C’est vrai, c’est original un livre qui traite de la guerre, une guerre contemporaine, en prenant comme protagonistes principaux des femmes soldates. L’Afghanistan, pour moi et jusque-là c’était le mollah Omar sur sa mobylette, Gilbert Melki affalé dans un transat au bord de la piscine du Kaboul Kitchen, Oussama Ben Laden planqué au fond de sa grotte et, quand même, un peu de littérature, le grand roman de Robin Jenkins écrit au début des années 60, ‘’La colère et la grâce’’.

Alors oui, ça change et madame Coulin ne manque pas de courage.

Le déroulement de l’histoire en deux temps qui s’entre-chassent (le temps de la guerre et les trois jours à Chypre) est finement mené. L’idée selon laquelle ce n’est pas parce que la guerre est loin (physiquement) que le danger est écarté et que l’histoire est finie, est particulièrement bien vu. Et il est vrai qu’une tension va poindre tandis que la partie chypriote du livre prend de l’ampleur.

Pour autant et à mon sens, ça ne prend pas tout à fait. Sans doute est-ce parce que le livre est desservi par une écriture platement réaliste. Les phrases ont parfois tendance à s’enchaîner l’une après l’autre, comme des voitures qui viennent s’emboiter dans un embouteillage. Ça ne suffit pas à créer une prose à la hauteur des ambitions d’un récit qui ne manque pas d’idées narratives. Dommage.

Des interrogations subsistent sur le véritable statut du narrateur qui n’est pas nettement défini, et dont l’intervention dans le récit, par exemple pour affubler tel personnage d’un surnom (on retrouve ici nos gros, rat, orignal), n’est pas justifiée. Par ailleurs, en épousant plus ou moins le regard d’Aurore, dont le statut, (personnage principal ? crypto-narratrice) reste mal déterminé, le récit crée un flou. A moins que tout cela soit voulu et participe d’une démarche littéraire novatrice. Enfin, la dernière phrase du livre est incompréhensible, ou grotesque, ou alors c’est moi qui n’ai rien vu. Va-t-il y avoir une suite, le gros le retour ? Ou bien, on s’amuse à se faire peur juste avant d’éteindre la lumière et de rabattre la couette sous le menton ? A vous de juger.
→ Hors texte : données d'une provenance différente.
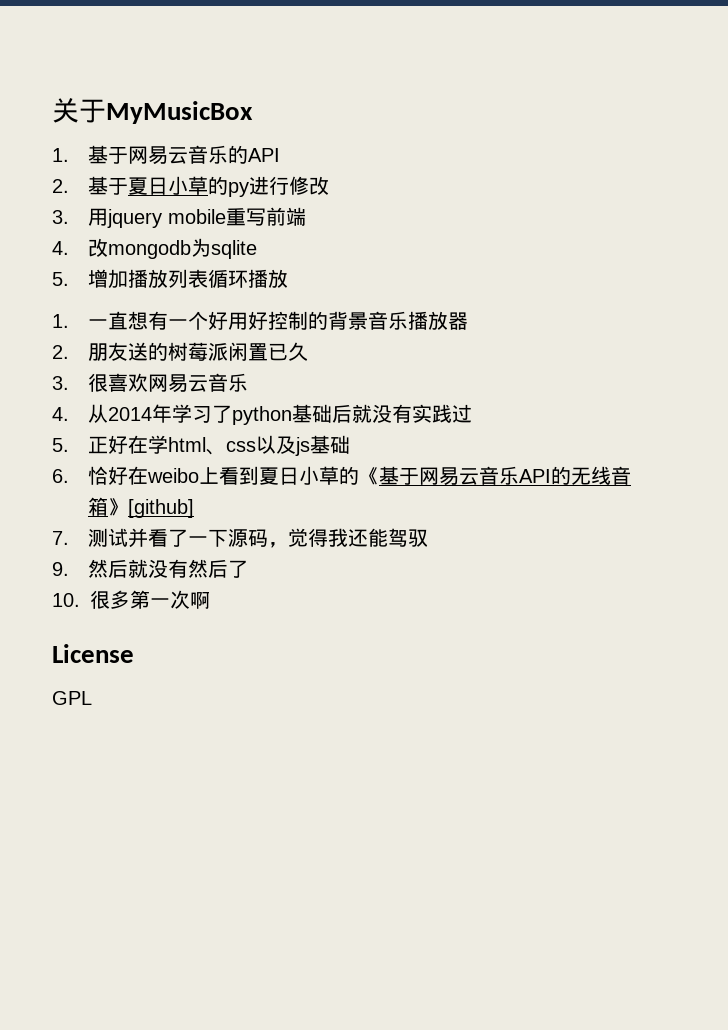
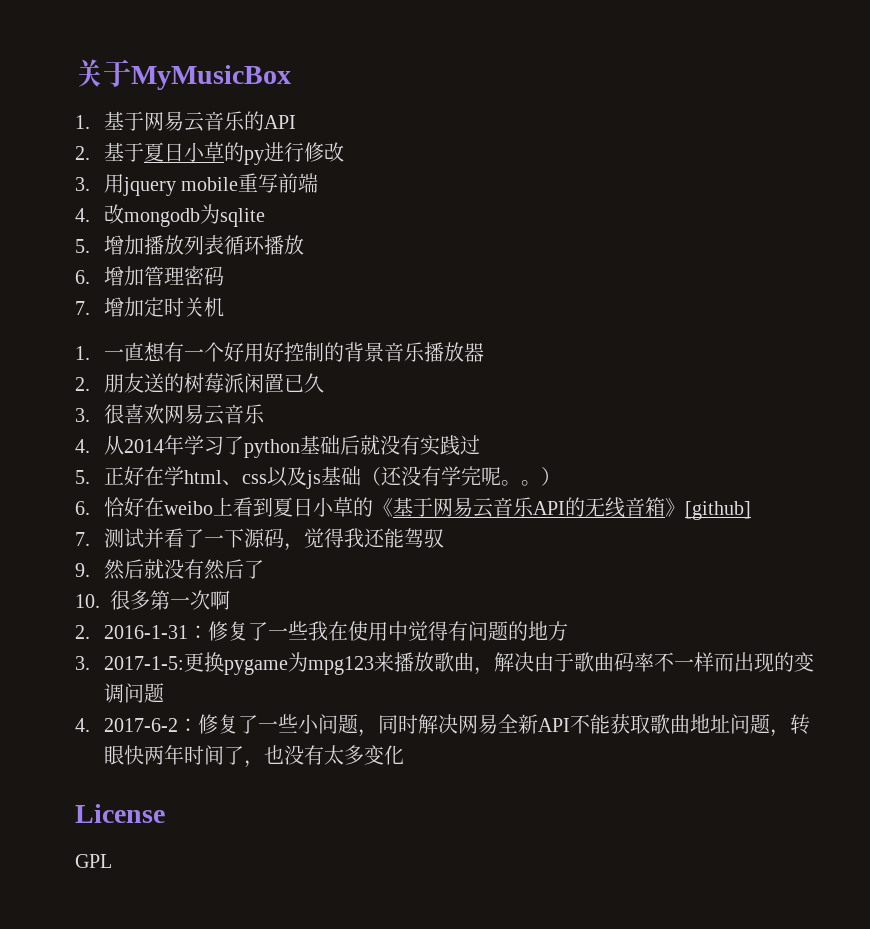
(289, 278) none -> [75,266,225,286] [75,297,225,317] // 6.增加管理密码 // 7.增加定时关机
(351, 444) none -> [361,466,562,486] （还没有学完呢。。）
(210, 600) none -> [75,621,569,641] [75,652,815,675] [104,683,165,703] [75,714,811,737] [104,745,405,768] // 2. 2016-1-31：修复了一些我在使用中觉得有问题的地方 // 3. 2017-1-5:更换pygame为mpg123来播放歌曲，解决由于歌曲码率不一样而出现的变调问题 // 4. 2017-6-2：修复了一些小问题，同时解决网易全新API不能获取歌曲地址问题，转眼快两年时间了，也没有太多变化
Chronique d’Olivier Teboul

Voir du pays, Delphine Coulin, Albin Michel , ISBN 978-2246808633

Quatrième de couverture :

Deux filles, Aurore et Marine, reviennent d’Afghanistan. Elles y ont vécu six mois de tension, d’horreur, de peur. Elles vont passer trois jours à Chypre, dans un hôtel cinq étoiles, pour ce que l’armée appelle un « sas de décompression », où on va leur réapprendre à vivre normalement, à oublier la guerre, à coup de séances de débriefing collectif et cours d’aquagym, de soirées arrosées et de visites de sites archéologiques de la vieille Europe.
Dans un décor de filles en maillots et de fêtes sur la plage, Aurore et Marine vont s’apercevoir qu’elles n’ont peut-être plus rien à perdre, et aller jusqu’au bout de la violence.